Gawd I’m such a groupie.
That very fine dark cho-co-late man is M3nsa, the other half of the duo Fokn Boys. He traveled aaallll the way from Spain to give us a screening of the film Coz of Moni, a Ghanaian musical done entirely in pidgen English.
It was 45 minutes of brilliance.
I haven’t cackled that hard in a few weeks, so it was with great joy that I forked over $15 to buy the DVD after the show was over. And because I paid $15 to enter the show, and another $15 for my husband – who has a limited understanding of pidgen – to enter the show, and a $2.50 ATM surcharge to get the money to buy aforementioned DVD, I was all over the star of the film like stink on poo. Not to mention I neglected to put on nursing pads before I left the house. No sooner had the film started, I felt a warm wetness drip down my back. Marshall offered to go get me some paper towels and in the darkness of the theater I padded my bra to stop the flow of liquid gold. I required much in repayment. I took his autograph on my CD, made him write a dedication to me on super big Post It, and took 3 pictures featuring me grinning like an Adenta bred Cheshire cat. I asked M3nsa if he felt appropriately “groupified”. He giggled in response. Mission accomplished. Was my husband embarrassed? Of course. When is he not when we go out together?

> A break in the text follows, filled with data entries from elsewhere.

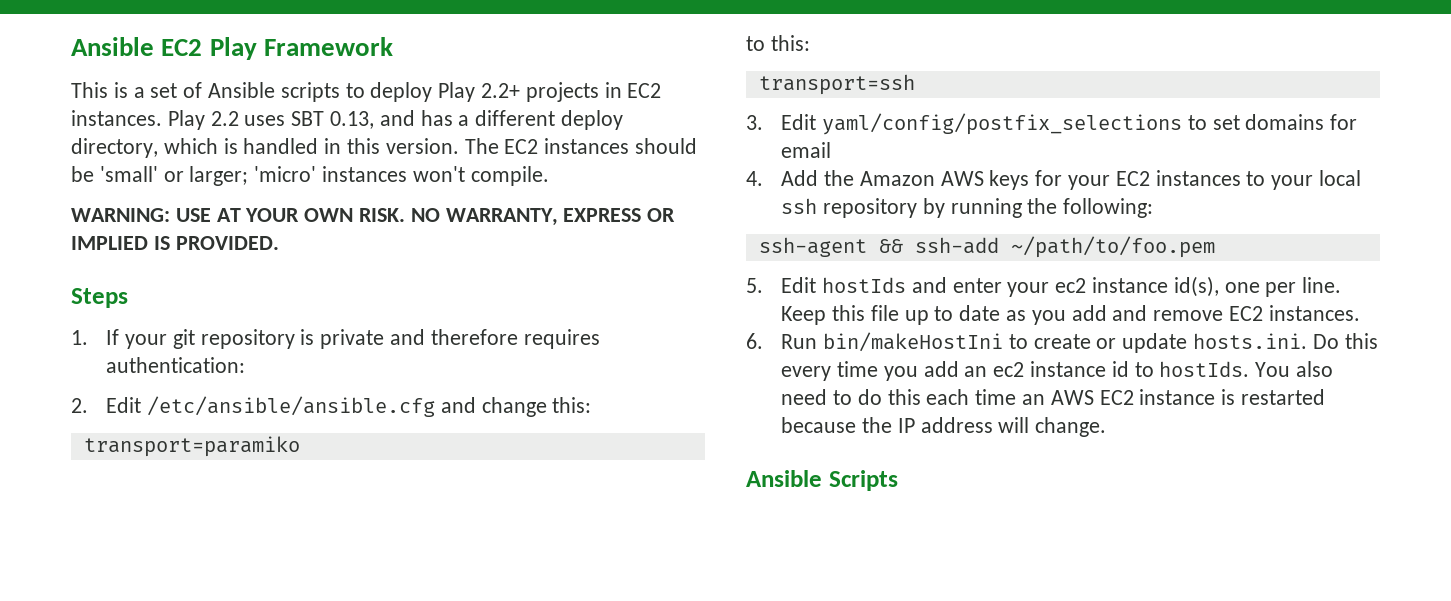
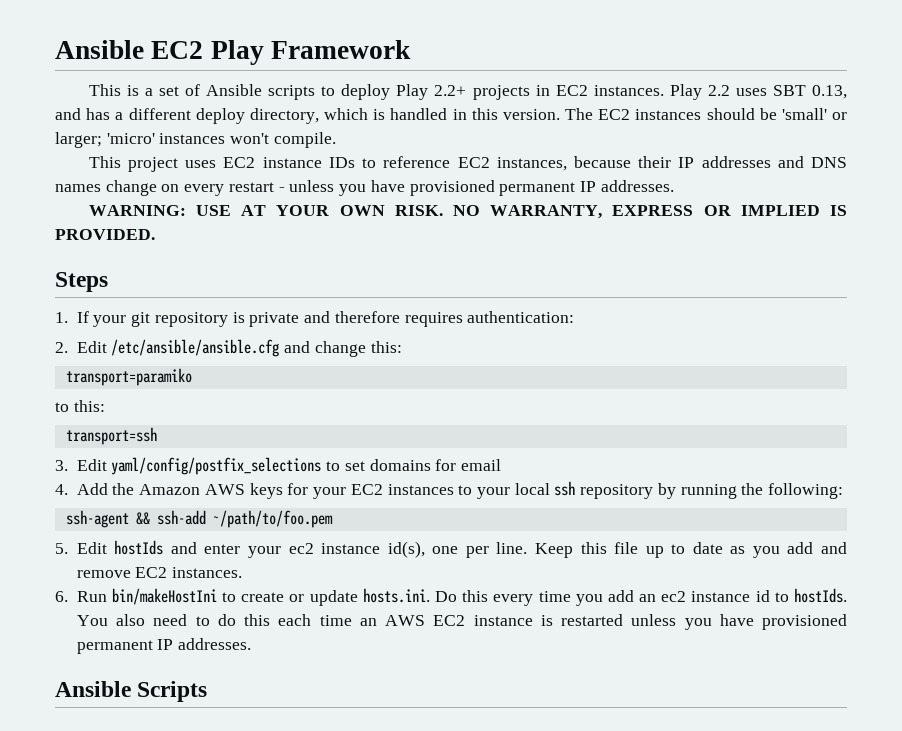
(549, 176) none -> [88,156,848,172] [55,180,674,196] // This project uses EC2 instance IDs to reference EC2 instances, because their IP addresses and DNS names change on every restart - unless you have provisioned permanent IP addresses.
[781,417,1107,437] because the IP address will change. -> [631,614,847,630] [76,638,252,654] unless you have provisioned permanent IP addresses.

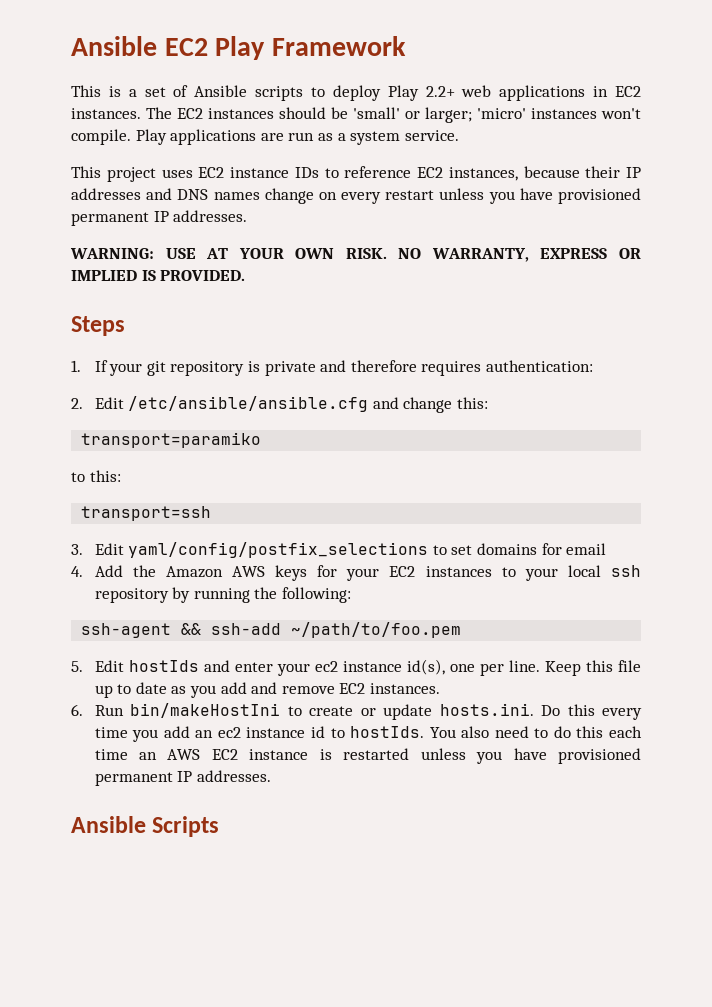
[472,85,530,100] projects -> [461,85,586,101] web applications
[669,84,847,100] [55,108,560,124] Play 2.2 uses SBT 0.13, and has a different deploy directory, which is handled in this version. -> (141, 113) none
(336, 140) none -> [135,129,459,145] Play applications are run as a system service.
[278,187,285,192] - -> (435, 195) none

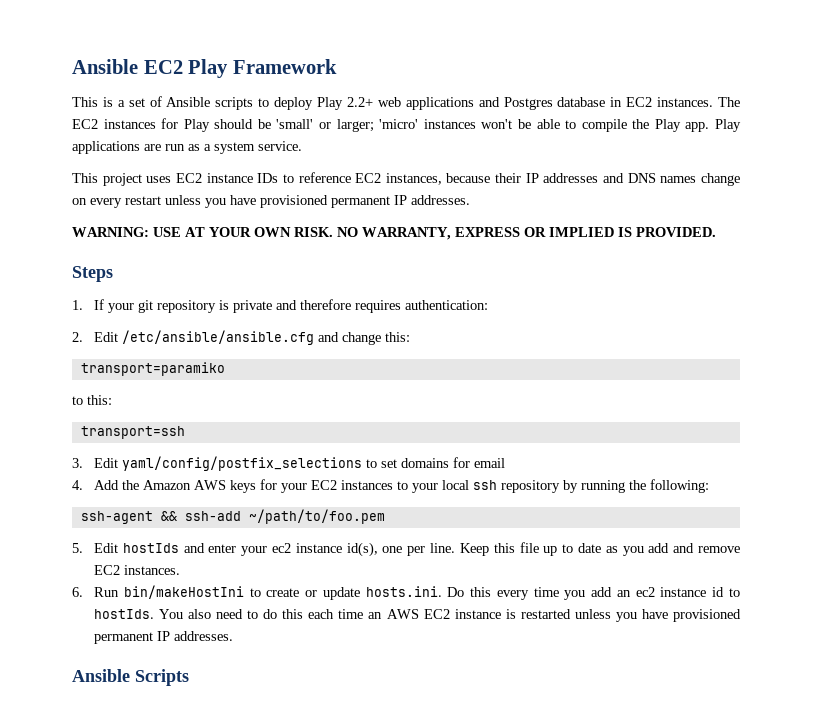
(586, 93) none -> [478,97,606,110] and Postgres database
(274, 113) none -> [161,118,210,132] for Play
[71,129,131,145] compile. -> [517,119,710,132] be able to compile the Play app.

As we left the theater, a massive 6′ 4″ Black man stopped us and humbly asked us for assistance. A victim of the economy, he (Michael was his name) explained that he had lost his job and needed some items on his grocery list. I caught a gleam in Marshall’s eye. If you are going to ask me for my money, you are going to hear about Christ.
After we went to Kroger and picked up a few items on the list, the most important being diapers (according to Michael), Marshall began to ask him about his spiritual life. It turns out the guy was the typical American Christian: given to some vice (his being drink), neither a zealot nor really dedicated but somewhere in the middle, did not have a personal relationship with his pastor and had not been to church in more than a month – which means 6 months. Marshall gave him what I felt was really good counsel and encouraged him to be an example to others even in his economic state.
“Even though I still have my job, I don’t have much money either,” Marshall confided. “I still have to be a godly example to my family and society.”
Michael nodded in agreement.
They exchanged a few more words, gave each other a manly hand shake and hug and bid each other farewell. Michael watched us hop into Marshall’s shiny black Mercedes as he trudged off in the thick Atlanta humidity, lugging his groceries in thin plastic bags. I could almost read Micheal’s mind. Not much money huh? I couldn’t help but feel like a little bit of an impostor. Marshall pointed out that his car was 13 yrs old and only worth $3000. That made me feel much better very quickly.
Yes indeed, it was a fokn fine evening for everyone.